The Secret Police brutally attacked the demonstration, wounding several
students. It was a measure of the nervousness of the bureaucracy then
that they strove to
pacify the students by
offering to pay the hospital
bills of the injured demonstrators.
This offer was met by the
bold demand that those responsible
for the outrage must be
punished and the press must
publish all the facts about the incident. The student leaders warned
that if the papers did not tell the truth
they would march to
the factories and explain the
facts to the workers.
The split in the bureaucracy and the fall of Novotny which followed
these events cannot be explained simply by the actions of the writers
and students, but must be seen against a background of the slowing
down of economic
growth and the crisis of the
Czech economy in the last
few
years. The crazy attempt on the part of the various national Stalinist
bureaucracies of Eastern Europe to
build socialism in ‘their own’
countries has led to a situation
where each state attempts to
construct every branch of
industry ‘independently’ and without consideration of the inevitable
restrictions imposed by the old capitalist national boundaries.
Thus, throughout the Fifties, the Czech bureaucracy tried to force
the development of heavy
industry, to the
detriment of consumer production, leading to a chronic imbalance
between industry and
agriculture, a lop-sided
development of industry
itself,
chronic shortages of consumer goods, and unbelievably, actual
overproduction in a nationalised, planned
economy! The myopic planning
‘from above’ which decreed production of heavy industrial products, and
still
more heavy industrial
products, together with all the inefficiency, bungling and
mismanagement of a bureaucratised economy, led to the widespread
stockpiling of goods,
which often became
useless.
The necessity of ‘meeting the plan’ led to the replacement of
quality with quantity: so that those consumer goods which were
produced, could not be
sold on the world
market, while their price put them beyond the reach of the Czech
workers. A State Commission in 1964 reported that of
4,000 production
lines inspected in 50 factories,
only one-third could be
judged
of competitive standard. The Czech economy, which had been the
showpiece of the Stalinist world in the Fifties, was
grinding to a halt, clogged
with bureaucracy.
The need to rationalize the economy, plus fear of the consequences
among the Czech workers of a further slowing down of the productive forces, led
to a split in the upper layers of the Czech bureaucracy and the emergence of
the Dubcek wing of ‘reformers’, so beloved of the Western capitalist press. For
Marxists, however, all this journalistic sentimentality must be replaced by a
simple question: whom did Dubcek represent? Whose interests did his programme
serve?
What was Dubcek doing in all those years of Novotny Stalinism? Why was it only in 1967-68 that he found his tongue and
suddenly discovered
all the evils of the old
regime?
Some of his ‘liberal’ friends had very sudden conversions indeed. For instance, Jiri Hendrych, the Party spokesman on
cultural affairs, who in
January was preaching sweetness
and light and calling for
‘fresh
approaches’ to the creative intelligentsia, at last year’s Writers’ Congress, stormed out of the hall, with the words: "I
have finally reached the
end of my patience with
your
people." Subsequently, he was behind the expulsion from the Party of a number of militant writers.

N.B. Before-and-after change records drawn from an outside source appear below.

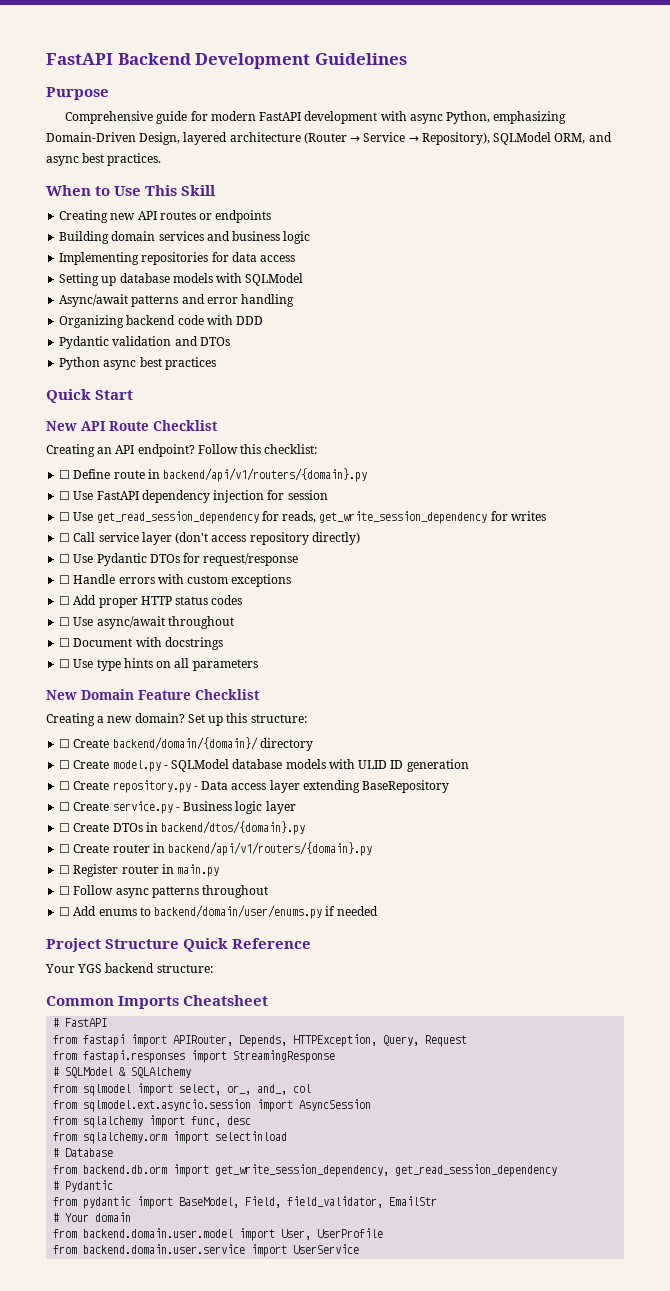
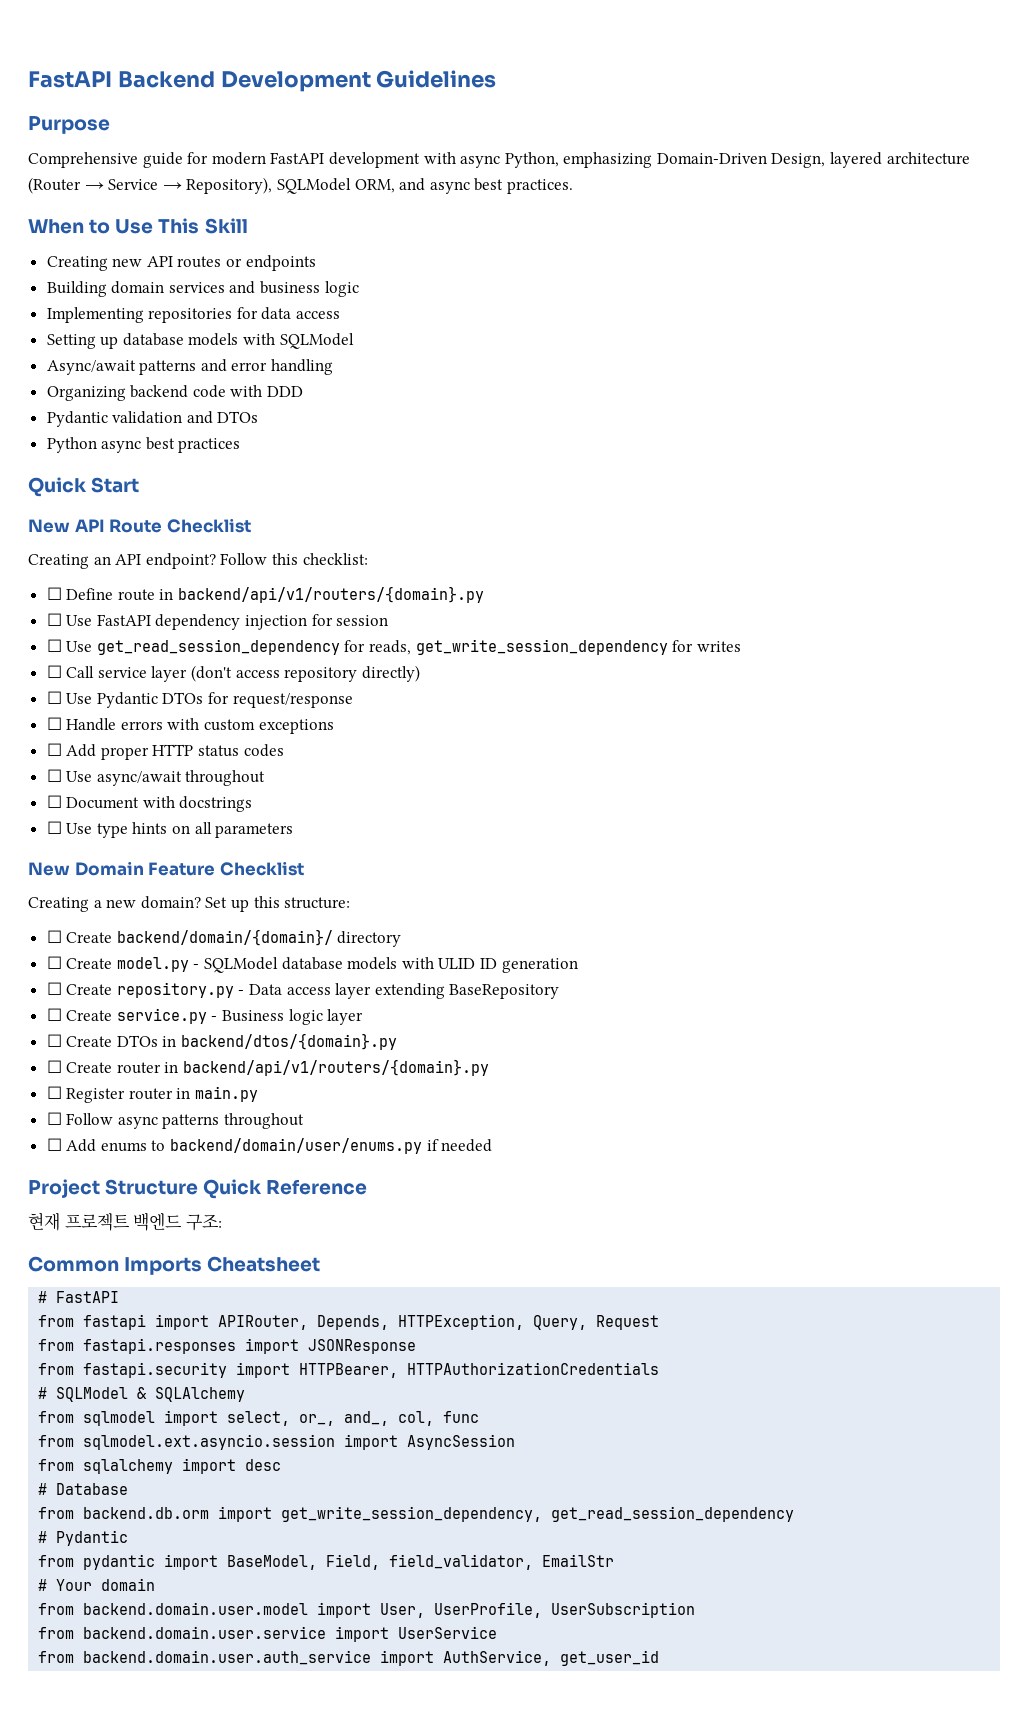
- Your YGS backend structure:
+ 현재 프로젝트 백엔드 구조:
- from fastapi.responses import StreamingResponse
+ from fastapi.responses import JSONResponse
+ from fastapi.security import HTTPBearer, HTTPAuthorizationCredentials
- from sqlmodel import select, or_, and_, col
+ from sqlmodel import select, or_, and_, col, func
- from sqlalchemy import func, desc
+ from sqlalchemy import desc
- from sqlalchemy.orm import selectinload
- from backend.domain.user.model import User, UserProfile
+ from backend.domain.user.model import User, UserProfile, UserSubscription
+ from backend.domain.user.auth_service import AuthService, get_user_id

The main plank of Dubcek’s programme was economic reform. His proposals
broadly agreed with the ‘Libermanist’ policies introduced in East
Germany in 1963 and in Russia in 1965. Under the scheme the directives
from
the central plan would give
way to plans drawn up by
individual
enterprises or associations of enterprises. Far from abolishing the
privileges and wealth of the bureaucrats,
Dubcek aims to increase
the wage differentials, to grant ‘incentives’ to the factory managers.
The move is, in fact, a Bonapartist manoeuvre
on the part of the tops
of the regime to balance
on
one set of bureaucrats (the factory managers, ‘technologists’, etc.),
as against a different layer (state bureaucrats).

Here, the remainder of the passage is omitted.